▶ _Work request_
Exactness is required throughout. Return every record once more.

(Given data)

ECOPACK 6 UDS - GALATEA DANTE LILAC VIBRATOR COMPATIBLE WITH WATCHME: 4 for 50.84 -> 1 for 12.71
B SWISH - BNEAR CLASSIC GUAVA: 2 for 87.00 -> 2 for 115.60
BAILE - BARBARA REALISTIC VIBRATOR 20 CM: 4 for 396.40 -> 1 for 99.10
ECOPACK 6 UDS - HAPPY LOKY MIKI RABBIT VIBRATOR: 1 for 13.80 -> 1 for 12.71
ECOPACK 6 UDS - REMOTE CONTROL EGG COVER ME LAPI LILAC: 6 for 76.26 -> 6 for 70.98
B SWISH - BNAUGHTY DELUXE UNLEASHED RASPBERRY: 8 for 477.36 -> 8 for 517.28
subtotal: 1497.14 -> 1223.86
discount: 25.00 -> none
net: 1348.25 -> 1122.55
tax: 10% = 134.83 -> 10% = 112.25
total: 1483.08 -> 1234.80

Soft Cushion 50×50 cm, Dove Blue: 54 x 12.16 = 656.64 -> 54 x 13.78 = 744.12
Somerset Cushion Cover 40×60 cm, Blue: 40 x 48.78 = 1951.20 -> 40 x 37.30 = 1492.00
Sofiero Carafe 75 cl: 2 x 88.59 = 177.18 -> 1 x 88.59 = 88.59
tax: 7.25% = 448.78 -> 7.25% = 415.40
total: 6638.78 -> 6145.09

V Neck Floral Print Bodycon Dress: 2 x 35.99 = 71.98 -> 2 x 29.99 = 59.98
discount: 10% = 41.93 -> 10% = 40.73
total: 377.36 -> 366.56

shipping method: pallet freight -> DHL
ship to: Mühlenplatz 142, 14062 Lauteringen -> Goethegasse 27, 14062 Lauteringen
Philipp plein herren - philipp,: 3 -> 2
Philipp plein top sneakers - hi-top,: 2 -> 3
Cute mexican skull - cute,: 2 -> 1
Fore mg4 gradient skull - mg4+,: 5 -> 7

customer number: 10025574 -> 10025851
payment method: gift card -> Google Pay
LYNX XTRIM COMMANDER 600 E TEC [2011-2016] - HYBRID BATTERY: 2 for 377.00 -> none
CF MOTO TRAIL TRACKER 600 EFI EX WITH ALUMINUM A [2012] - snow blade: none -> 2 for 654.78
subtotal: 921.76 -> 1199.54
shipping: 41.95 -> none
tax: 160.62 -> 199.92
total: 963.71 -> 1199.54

(End Given data)

▶ _Task response_
ECOPACK 6 UDS - GALATEA DANTE LILAC VIBRATOR COMPATIBLE WITH WATCHME: 4 for 50.84 -> 1 for 12.71
B SWISH - BNEAR CLASSIC GUAVA: 2 for 87.00 -> 2 for 115.60
BAILE - BARBARA REALISTIC VIBRATOR 20 CM: 4 for 396.40 -> 1 for 99.10
ECOPACK 6 UDS - HAPPY LOKY MIKI RABBIT VIBRATOR: 1 for 13.80 -> 1 for 12.71
ECOPACK 6 UDS - REMOTE CONTROL EGG COVER ME LAPI LILAC: 6 for 76.26 -> 6 for 70.98
B SWISH - BNAUGHTY DELUXE UNLEASHED RASPBERRY: 8 for 477.36 -> 8 for 517.28
subtotal: 1497.14 -> 1223.86
discount: 25.00 -> none
net: 1348.25 -> 1122.55
tax: 10% = 134.83 -> 10% = 112.25
total: 1483.08 -> 1234.80

Soft Cushion 50×50 cm, Dove Blue: 54 x 12.16 = 656.64 -> 54 x 13.78 = 744.12
Somerset Cushion Cover 40×60 cm, Blue: 40 x 48.78 = 1951.20 -> 40 x 37.30 = 1492.00
Sofiero Carafe 75 cl: 2 x 88.59 = 177.18 -> 1 x 88.59 = 88.59
tax: 7.25% = 448.78 -> 7.25% = 415.40
total: 6638.78 -> 6145.09

V Neck Floral Print Bodycon Dress: 2 x 35.99 = 71.98 -> 2 x 29.99 = 59.98
discount: 10% = 41.93 -> 10% = 40.73
total: 377.36 -> 366.56

shipping method: pallet freight -> DHL
ship to: Mühlenplatz 142, 14062 Lauteringen -> Goethegasse 27, 14062 Lauteringen
Philipp plein herren - philipp,: 3 -> 2
Philipp plein top sneakers - hi-top,: 2 -> 3
Cute mexican skull - cute,: 2 -> 1
Fore mg4 gradient skull - mg4+,: 5 -> 7

customer number: 10025574 -> 10025851
payment method: gift card -> Google Pay
LYNX XTRIM COMMANDER 600 E TEC [2011-2016] - HYBRID BATTERY: 2 for 377.00 -> none
CF MOTO TRAIL TRACKER 600 EFI EX WITH ALUMINUM A [2012] - snow blade: none -> 2 for 654.78
subtotal: 921.76 -> 1199.54
shipping: 41.95 -> none
tax: 160.62 -> 199.92
total: 963.71 -> 1199.54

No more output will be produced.